The cotton module builder is a machine used in the harvest and processing of cotton. The module builder has helped to solve a logistical bottleneck by allowing cotton to be harvested quickly and compressed into large modules which are then covered with tarpaulins and temporarily stored at the edge of the field. The modules are later loaded onto trucks and transported to a cotton gin for processing.

In 2000, the state of Texas acknowledged the module builder as one of the four most significant economic achievements of the 1970s, alongside the opening of Dallas/Fort Worth International Airport and Southwest Airlines.

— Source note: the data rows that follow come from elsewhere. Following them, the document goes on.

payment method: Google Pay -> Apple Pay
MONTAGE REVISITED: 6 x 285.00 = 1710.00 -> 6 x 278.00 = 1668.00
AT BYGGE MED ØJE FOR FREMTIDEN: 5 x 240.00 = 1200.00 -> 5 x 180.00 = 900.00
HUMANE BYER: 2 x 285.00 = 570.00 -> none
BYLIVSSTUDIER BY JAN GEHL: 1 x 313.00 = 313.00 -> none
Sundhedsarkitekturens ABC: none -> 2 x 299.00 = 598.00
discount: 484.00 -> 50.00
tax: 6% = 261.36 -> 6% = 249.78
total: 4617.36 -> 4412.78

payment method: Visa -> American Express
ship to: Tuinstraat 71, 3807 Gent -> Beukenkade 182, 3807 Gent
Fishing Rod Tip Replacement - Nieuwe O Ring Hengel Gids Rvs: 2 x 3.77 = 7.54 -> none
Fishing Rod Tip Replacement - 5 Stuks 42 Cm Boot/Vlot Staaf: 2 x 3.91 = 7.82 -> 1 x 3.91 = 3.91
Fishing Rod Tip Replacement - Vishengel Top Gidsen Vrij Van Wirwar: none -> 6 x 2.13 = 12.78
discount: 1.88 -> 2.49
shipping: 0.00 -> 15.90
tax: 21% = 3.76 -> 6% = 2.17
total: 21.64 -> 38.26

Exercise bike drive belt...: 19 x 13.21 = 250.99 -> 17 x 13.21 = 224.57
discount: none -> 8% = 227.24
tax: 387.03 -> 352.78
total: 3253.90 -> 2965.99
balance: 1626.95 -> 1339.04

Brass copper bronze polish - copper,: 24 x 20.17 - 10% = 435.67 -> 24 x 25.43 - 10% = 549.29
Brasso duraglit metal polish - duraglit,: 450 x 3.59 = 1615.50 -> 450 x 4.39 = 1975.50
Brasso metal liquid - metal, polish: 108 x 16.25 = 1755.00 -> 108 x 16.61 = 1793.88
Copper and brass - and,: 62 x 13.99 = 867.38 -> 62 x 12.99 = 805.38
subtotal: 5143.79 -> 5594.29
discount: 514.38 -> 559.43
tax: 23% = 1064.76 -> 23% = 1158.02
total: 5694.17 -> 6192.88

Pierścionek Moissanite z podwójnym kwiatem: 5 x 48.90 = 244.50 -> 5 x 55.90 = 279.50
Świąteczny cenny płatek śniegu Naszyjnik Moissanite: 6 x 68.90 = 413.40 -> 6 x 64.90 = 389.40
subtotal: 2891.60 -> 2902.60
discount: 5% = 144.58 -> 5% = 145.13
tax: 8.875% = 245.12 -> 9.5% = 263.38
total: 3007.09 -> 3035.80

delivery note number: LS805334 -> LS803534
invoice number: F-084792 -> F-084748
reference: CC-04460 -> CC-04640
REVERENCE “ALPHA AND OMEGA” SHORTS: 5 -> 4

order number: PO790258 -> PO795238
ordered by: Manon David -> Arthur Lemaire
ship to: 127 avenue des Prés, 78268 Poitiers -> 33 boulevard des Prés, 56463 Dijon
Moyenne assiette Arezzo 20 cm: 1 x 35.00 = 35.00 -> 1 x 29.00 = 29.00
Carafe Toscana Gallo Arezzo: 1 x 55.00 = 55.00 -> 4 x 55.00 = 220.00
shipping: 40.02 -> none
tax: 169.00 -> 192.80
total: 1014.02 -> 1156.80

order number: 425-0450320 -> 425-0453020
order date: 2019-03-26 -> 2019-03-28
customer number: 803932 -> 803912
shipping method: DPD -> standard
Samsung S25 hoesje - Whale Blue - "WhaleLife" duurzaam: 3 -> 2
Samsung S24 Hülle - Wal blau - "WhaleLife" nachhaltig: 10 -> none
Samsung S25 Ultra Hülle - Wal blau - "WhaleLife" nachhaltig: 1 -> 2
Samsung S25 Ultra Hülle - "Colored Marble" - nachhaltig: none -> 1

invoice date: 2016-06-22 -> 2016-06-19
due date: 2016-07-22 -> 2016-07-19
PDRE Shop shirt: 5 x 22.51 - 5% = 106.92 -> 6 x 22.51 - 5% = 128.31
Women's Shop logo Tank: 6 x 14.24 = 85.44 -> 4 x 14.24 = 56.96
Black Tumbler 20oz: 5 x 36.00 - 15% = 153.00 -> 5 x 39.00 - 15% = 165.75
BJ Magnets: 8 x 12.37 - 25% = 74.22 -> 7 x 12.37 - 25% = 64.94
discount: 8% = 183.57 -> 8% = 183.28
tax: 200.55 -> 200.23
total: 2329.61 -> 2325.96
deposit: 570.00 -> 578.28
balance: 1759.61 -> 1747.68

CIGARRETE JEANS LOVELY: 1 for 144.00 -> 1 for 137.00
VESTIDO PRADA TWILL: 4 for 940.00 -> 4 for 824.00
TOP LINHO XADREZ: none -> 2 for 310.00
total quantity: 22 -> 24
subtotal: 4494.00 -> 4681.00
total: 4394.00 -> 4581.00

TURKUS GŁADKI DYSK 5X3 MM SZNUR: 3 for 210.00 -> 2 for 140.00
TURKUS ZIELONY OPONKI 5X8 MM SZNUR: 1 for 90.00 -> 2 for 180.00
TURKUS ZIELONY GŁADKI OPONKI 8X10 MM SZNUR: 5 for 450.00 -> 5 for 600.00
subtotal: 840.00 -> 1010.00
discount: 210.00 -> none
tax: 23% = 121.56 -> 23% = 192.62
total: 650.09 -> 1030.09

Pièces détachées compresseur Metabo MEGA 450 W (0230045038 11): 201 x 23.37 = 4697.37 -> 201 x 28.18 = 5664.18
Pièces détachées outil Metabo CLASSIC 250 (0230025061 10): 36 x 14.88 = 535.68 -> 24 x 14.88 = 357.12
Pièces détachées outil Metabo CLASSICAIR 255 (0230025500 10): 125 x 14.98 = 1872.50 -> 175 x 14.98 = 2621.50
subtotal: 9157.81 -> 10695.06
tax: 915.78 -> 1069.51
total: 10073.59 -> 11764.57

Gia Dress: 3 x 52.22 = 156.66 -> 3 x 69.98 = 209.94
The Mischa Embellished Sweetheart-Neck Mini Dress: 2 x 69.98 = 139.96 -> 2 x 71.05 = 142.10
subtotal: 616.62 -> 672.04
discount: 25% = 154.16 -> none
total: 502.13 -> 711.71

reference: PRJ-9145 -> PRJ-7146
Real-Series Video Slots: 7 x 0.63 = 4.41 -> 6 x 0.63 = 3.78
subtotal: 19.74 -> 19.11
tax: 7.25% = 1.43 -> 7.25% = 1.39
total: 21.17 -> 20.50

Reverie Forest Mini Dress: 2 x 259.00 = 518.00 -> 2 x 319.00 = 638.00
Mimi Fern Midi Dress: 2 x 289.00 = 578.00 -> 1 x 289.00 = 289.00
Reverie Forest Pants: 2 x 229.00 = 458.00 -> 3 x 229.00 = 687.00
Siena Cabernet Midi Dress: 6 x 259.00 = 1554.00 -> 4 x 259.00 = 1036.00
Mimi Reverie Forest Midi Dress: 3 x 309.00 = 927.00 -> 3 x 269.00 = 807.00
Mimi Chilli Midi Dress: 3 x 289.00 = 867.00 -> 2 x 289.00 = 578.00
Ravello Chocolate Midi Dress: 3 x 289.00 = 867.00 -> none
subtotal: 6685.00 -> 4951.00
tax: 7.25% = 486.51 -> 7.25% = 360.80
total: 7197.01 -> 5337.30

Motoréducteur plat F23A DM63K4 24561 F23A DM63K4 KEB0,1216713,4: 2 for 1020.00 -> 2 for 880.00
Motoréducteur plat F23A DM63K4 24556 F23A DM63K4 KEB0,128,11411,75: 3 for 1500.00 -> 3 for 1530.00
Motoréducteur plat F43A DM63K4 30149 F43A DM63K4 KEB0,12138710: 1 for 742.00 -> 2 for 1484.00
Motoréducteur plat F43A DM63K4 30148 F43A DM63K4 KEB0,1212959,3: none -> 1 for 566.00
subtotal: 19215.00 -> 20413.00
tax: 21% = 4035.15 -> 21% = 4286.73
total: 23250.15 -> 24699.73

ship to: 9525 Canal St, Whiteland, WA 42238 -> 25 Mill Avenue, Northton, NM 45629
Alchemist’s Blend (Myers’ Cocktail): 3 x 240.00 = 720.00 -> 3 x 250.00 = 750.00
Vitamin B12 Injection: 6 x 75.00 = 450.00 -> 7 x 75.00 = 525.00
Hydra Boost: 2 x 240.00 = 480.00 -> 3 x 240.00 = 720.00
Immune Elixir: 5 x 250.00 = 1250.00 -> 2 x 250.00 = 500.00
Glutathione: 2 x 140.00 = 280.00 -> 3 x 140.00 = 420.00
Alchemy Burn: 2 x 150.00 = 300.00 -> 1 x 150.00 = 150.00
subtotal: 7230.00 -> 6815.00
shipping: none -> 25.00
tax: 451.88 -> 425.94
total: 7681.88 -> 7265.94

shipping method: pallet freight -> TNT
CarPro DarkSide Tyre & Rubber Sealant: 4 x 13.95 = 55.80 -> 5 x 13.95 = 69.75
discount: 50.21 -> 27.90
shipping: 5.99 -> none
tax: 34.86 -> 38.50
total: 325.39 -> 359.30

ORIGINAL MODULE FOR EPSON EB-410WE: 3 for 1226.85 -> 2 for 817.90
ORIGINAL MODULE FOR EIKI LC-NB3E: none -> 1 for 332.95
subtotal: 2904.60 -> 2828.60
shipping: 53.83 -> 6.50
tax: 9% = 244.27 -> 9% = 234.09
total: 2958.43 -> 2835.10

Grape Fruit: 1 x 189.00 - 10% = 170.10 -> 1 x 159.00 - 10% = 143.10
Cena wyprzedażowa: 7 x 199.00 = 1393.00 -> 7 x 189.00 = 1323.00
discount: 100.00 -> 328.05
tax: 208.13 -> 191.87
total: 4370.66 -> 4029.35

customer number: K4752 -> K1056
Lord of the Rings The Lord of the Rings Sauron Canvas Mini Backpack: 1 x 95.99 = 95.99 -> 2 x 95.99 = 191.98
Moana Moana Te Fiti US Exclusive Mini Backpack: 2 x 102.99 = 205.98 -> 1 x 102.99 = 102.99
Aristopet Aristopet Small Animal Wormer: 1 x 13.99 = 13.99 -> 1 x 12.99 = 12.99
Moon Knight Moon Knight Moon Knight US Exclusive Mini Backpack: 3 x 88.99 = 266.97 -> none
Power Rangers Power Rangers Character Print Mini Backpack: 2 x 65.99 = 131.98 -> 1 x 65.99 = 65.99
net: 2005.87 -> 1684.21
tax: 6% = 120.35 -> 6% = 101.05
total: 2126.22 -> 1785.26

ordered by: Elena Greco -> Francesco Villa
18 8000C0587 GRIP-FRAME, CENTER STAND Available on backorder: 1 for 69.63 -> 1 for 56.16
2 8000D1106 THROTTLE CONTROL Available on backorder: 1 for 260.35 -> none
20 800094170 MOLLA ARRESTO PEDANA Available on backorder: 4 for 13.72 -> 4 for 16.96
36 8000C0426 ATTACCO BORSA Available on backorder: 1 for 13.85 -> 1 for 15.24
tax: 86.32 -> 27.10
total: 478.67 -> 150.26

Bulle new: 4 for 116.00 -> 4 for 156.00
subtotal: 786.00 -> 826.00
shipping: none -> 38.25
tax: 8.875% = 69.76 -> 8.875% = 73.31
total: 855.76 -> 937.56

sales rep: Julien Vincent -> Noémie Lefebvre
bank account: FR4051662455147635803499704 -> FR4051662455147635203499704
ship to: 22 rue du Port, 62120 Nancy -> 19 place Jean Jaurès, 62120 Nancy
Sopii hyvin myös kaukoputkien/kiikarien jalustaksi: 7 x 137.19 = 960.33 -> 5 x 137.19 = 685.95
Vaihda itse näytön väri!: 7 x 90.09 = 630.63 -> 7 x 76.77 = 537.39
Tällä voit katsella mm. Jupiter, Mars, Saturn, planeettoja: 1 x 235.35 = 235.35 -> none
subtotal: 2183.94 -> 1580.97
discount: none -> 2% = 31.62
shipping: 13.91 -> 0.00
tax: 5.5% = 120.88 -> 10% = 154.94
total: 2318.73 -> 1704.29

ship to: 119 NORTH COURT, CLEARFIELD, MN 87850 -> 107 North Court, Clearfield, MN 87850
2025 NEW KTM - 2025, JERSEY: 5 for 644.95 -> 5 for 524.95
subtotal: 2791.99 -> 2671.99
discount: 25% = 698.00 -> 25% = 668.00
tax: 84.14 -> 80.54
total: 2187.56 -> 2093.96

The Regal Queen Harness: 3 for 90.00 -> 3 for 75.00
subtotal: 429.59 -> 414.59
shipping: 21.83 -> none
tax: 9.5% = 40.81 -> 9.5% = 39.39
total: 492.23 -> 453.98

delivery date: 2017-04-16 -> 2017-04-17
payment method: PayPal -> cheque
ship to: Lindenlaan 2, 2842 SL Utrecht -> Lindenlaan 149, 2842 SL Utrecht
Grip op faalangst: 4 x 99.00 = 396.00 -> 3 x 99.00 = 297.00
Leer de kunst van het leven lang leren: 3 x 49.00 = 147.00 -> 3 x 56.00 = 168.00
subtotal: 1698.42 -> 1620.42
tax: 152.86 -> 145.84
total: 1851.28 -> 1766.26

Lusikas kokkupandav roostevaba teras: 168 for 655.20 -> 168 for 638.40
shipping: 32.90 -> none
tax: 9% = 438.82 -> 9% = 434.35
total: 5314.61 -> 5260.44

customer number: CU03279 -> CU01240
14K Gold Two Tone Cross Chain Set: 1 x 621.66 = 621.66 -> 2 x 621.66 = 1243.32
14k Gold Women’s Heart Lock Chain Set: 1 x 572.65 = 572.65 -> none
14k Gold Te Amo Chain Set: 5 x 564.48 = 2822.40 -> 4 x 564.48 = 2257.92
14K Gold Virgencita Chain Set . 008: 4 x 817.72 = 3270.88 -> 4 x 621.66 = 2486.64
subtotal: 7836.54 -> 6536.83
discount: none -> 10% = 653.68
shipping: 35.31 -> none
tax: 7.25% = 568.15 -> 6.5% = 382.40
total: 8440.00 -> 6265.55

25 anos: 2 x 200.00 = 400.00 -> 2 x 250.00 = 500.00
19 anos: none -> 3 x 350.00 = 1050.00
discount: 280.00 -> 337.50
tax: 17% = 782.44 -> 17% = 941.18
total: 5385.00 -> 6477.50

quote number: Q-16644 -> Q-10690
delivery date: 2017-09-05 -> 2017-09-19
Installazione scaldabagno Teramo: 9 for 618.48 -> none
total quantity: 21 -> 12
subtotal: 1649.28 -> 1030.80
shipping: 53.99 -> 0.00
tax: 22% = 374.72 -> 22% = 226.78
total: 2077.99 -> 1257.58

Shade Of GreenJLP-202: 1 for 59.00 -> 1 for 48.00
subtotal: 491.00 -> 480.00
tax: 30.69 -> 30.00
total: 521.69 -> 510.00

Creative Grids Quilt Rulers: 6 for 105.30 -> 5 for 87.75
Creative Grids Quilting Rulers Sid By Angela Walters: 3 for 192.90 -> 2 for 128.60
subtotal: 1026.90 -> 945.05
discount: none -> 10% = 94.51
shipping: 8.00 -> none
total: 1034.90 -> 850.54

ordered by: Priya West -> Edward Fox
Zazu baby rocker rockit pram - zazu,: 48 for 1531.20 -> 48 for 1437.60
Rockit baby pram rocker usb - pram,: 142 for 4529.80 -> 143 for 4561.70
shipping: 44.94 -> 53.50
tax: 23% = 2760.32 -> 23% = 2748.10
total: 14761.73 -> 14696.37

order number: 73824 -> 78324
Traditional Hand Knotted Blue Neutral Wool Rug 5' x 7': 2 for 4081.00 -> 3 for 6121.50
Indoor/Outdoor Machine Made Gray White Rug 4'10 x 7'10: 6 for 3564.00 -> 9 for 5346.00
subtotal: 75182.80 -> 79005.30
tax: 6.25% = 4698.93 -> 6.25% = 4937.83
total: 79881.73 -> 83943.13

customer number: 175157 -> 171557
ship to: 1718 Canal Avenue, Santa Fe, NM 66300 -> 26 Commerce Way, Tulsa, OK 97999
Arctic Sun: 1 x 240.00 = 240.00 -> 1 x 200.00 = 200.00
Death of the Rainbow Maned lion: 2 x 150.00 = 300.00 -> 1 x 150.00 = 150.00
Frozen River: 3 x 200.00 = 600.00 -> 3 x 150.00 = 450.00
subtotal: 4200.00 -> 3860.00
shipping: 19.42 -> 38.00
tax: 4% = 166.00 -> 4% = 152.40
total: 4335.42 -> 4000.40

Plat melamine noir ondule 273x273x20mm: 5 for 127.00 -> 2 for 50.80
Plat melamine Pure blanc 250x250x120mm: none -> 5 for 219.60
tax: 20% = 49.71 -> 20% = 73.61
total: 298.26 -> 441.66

“I never really knew if he understood the impact of the module builder. Sure, he got how it changed things, but for such an important invention and innovation, he never mentioned its importance to anyone I’m aware of, or the fact that he led the team that invented it. He was always humble like that,” says an industry colleague.

In 2002, the American Society of Agricultural and Biological Engineers dedicated the cotton module builder as an historic landmark of agricultural engineering, naming it “one of the top three inventions in mechanized cotton production.”

Lambert Wilkes was a pioneer in the cotton industry. Born in Blair, South Carolina, he attended Clemson, then Texas A&M. He served his country in the Air Force and then went on to become a professor of Agricultural Engineering at A&M. Professor Wilkes wrote many books, authored many papers as most professors do but he did something that truly revolutionized cotton ginning.